PostPosted: Tue Jun 04, 2013 6:11 pm
by Joy Lindholm
Bill Spohn wrote:I'm interested in the take on this that says to tip a full (20%) no matter what the service was like. I don't understand that. If the service sucks, to me that should reflect in tip.


If you have an experience where there was bad service and all you do in response is tip less than 20%, and you have done nothing to address the issue, it just makes you look like an a-hole. You have just labeled yourself as stingy to that restaurant, and won't likely get any extra special treatment from them in the future. If you don't let a restaurant know what they can do to correct bad service (especially while it is happening, rather than after the fact), by either a note or a chat with the manager, it just makes you look bad for tipping poorly. There are a lot of goobers out there that tip like crap and get great service at restaurants.
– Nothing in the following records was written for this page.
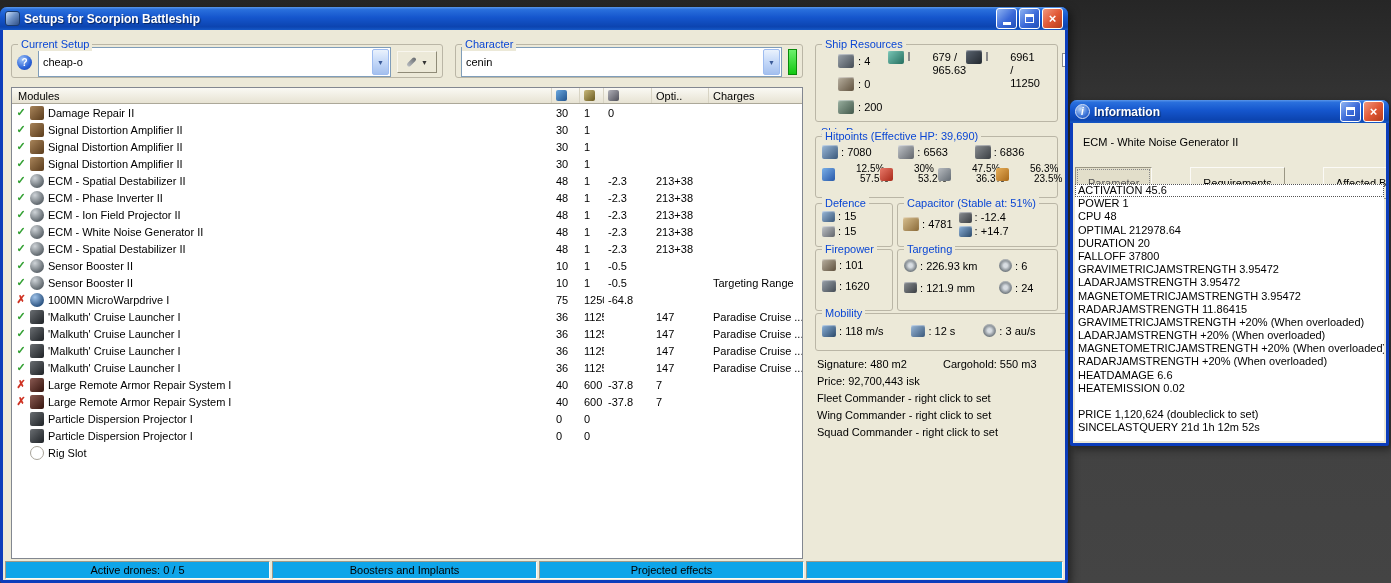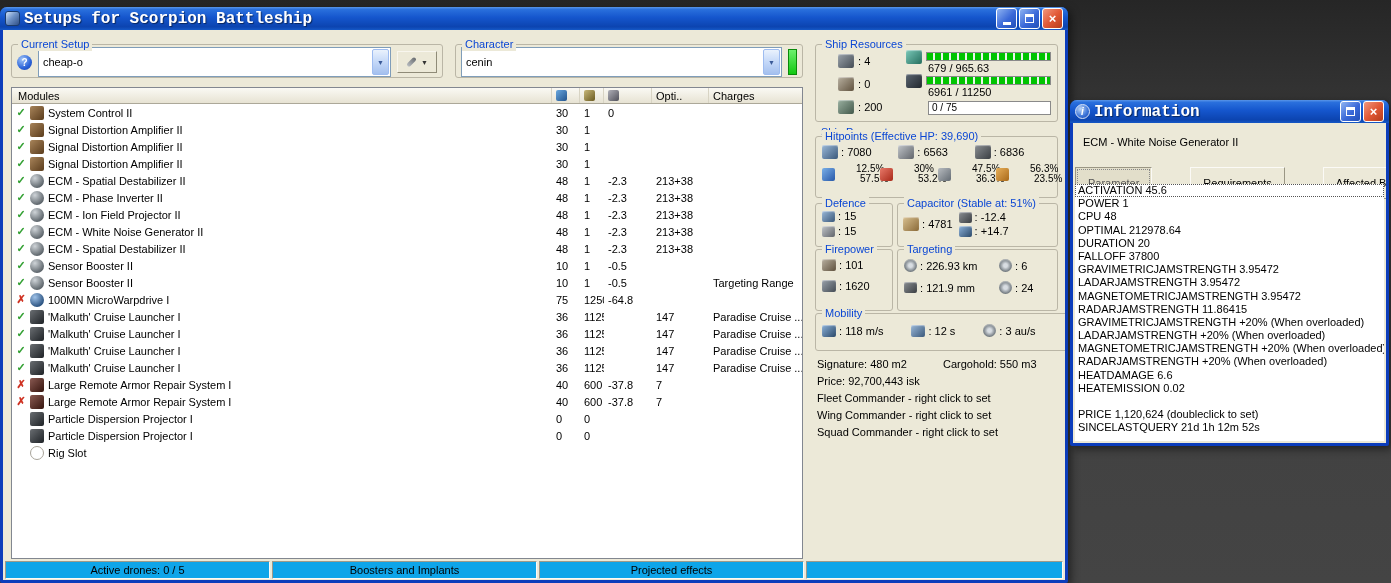--- a/index.html
+++ b/index.html
@@ -4,21 +4,21 @@
 <title>Setups</title>
 <style>
   * { margin:0; padding:0; box-sizing:border-box; }
   html,body { width:1391px; height:583px; }
   body { background:linear-gradient(180deg,#262626,#3e3e3e 30%,#444444); font-family:"Liberation Sans",sans-serif; font-size:11px; color:#000; position:relative; overflow:hidden; }
 
   
   .xp-window { position:absolute; background:#0c3dbb; border-radius:7px 7px 2px 2px; box-shadow:3px 3px 9px rgba(0,0,0,.5); }
   .titlebar { height:23px; display:flex; align-items:center; gap:4px; padding:0 5px; border-radius:7px 7px 0 0;
     background:linear-gradient(180deg,#5a96e8 0%,#2a70dd 10%,#1556cd 45%,#0c44b0 86%,#1558c6 100%); }
-  .title-text { color:#fff; font-weight:bold; font-size:16px; text-shadow:1px 1px 1px rgba(0,0,0,.5); flex:1; white-space:nowrap; overflow:hidden;font-family:Liberation Mono, monospace; }
+  .title-text { color:#fff; font-weight:bold; font-size:12px; text-shadow:1px 1px 1px rgba(0,0,0,.5); flex:1; white-space:nowrap; overflow:hidden; }
   .app-icon { width:15px; height:15px; border-radius:3px; background:linear-gradient(135deg,#cfe2f8,#6f93c8 45%,#2f4f86); border:1px solid #1a3a6a; flex:none; }
   .info-icon { width:15px; height:15px; border-radius:50%; background:radial-gradient(circle at 35% 30%,#bcd6f8,#3a72d8 60%,#1a3fa8); color:#fff; font-size:10px; font-weight:bold; font-style:italic; display:flex; align-items:center; justify-content:center; border:1px solid #d8e4f8; flex:none; }
   .tb-group { display:flex; gap:2px; }
   .tb { width:21px; height:21px; border-radius:3px; border:1px solid #fff; display:flex; align-items:center; justify-content:center; color:#fff; font-size:13px; font-weight:bold; cursor:default; }
   .tb.min,.tb.max { background:linear-gradient(135deg,#8fb4f2,#3a68d8 55%,#2350b8); }
   .tb.close { background:linear-gradient(135deg,#f0977e,#e25937 50%,#b33c1c); }
   .minbar { width:8px; height:3px; background:#fff; margin-top:10px; }
   .maxbox { width:9px; height:9px; border:1px solid #fff; border-top-width:3px; }
   .xp-body { position:absolute; left:3px; right:3px; top:23px; bottom:3px; background:#ECE9D8; overflow:hidden; }
 
@@ -40,21 +40,21 @@
   .combo .carrow { width:17px; align-self:stretch; margin:1px; border:1px solid #9ebcf0; border-radius:2px; background:linear-gradient(180deg,#eaf2fd,#c4d8f8 50%,#a4c0ee); display:flex; align-items:center; justify-content:center; color:#3a5a98; font-size:7px; flex:none; }
   .tool-btn { width:40px; height:22px; background:#ECE9D8; border:1px solid; border-color:#f8f6ee #8f8b78 #8f8b78 #f8f6ee; display:flex; align-items:center; justify-content:center; gap:4px; flex:none; }
   .wrench-icon { width:11px; height:4px; border-radius:2px; background:linear-gradient(90deg,#b8bcc0,#686c70); transform:rotate(-45deg); }
   .small-arrow { font-size:7px; color:#333; }
   .char-bar { width:9px; height:26px; background:linear-gradient(180deg,#6df06d,#12c812); border:1px solid #0a8a0a; flex:none; }
 
   
   .res-grid { display:flex; height:100%; padding:6px 6px 4px; gap:6px; }
   .res-left { width:78px; display:flex; flex-direction:column; justify-content:space-between; padding:2px 0 2px 16px; }
   .res-item { display:flex; align-items:center; gap:4px; height:16px; }
-  .res-right { flex:1; display:flex; flex-direction:column; }
+  .res-right { flex:1; display:flex; }
   .res-barrow { display:flex; align-items:center; gap:4px; height:11px; }
   .segbar { flex:1; height:9px; border:1px solid #8a8a8a; background:repeating-linear-gradient(90deg,#00c400 0 6px,#eaf8ea 6px 8px); }
   .res-bartext { padding-left:22px; height:13px; line-height:13px; }
   .calibbar { margin-left:22px; margin-top:2px; height:14px; border:1px solid #8a8a8a; background:#fff; padding:0 3px; line-height:12px; font-size:10px; }
 
   .ic { width:16px; height:14px; border-radius:2px; flex:none; display:inline-block; background:linear-gradient(135deg,#aab2ba,#5a626a 70%,#3e464e); box-shadow:inset 0 1px 1px rgba(255,255,255,.45); }
   .ic.turret   { background:linear-gradient(135deg,#9aa2aa,#444c54); }
   .ic.launcher { background:linear-gradient(135deg,#b8b0a0,#60523e); }
   .ic.drone    { background:linear-gradient(135deg,#9ab0a0,#42584a); }
   .ic.cpu      { background:linear-gradient(135deg,#7ac8b8,#256e5e); }
@@ -256,21 +256,21 @@
         <div class="cell cell-charges">
             <span>Charges</span>
           </div>
       </div>
       <div class="mbody">
 
           <div class="mrow">
             <div class="cell cell-name">
               <span class="status ok"></span>
               <span class="mico brown"></span>
-              <span class="mname">System Control II</span>
+              <span class="mname">Damage Repair II</span>
             </div>
             <div class="cell cell-cpu">30</div>
             <div class="cell cell-pg">1</div>
             <div class="cell cell-cap">0</div>
             <div class="cell cell-opti"></div>
             <div class="cell cell-charges"></div>
           </div>
 
           <div class="mrow">
             <div class="cell cell-name">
You don't want to be lumped in with that group.

Re: Wine Tipping Etiquette

PostPosted: Tue Jun 04, 2013 6:28 pm
by Dale Williams
Last Thursday members of my city Bdx group welcomed back Matt, one of founders. We ate at Rothmans, they gave us no corkage deal. I think we opened all of the bottles except the sticky, and did all the pouring. They were good about giving us stems (3 per person, and some asked for 4th) and we had good service. They also brought out little dessert glasses for the Vouvray Moelleux, don't think anyone used. Bill was roughly $725, since no corkage we figured 30% tip. Easier just to round up to $110 per person, which I guess works out to about 35%. No one objected. My part of the tip was less than $30. If we had tipped 20%, it would have been $16+. I'd rather spend an extra 13-14 bucks and be pretty certain that waitstaff is happy and that we are likely to be welcomed back. I'd guess the retail value of the wine we drank was at least $2,500,so if on a NYC list at least $5K, so seems like quibbling over $14 is a bit crazy.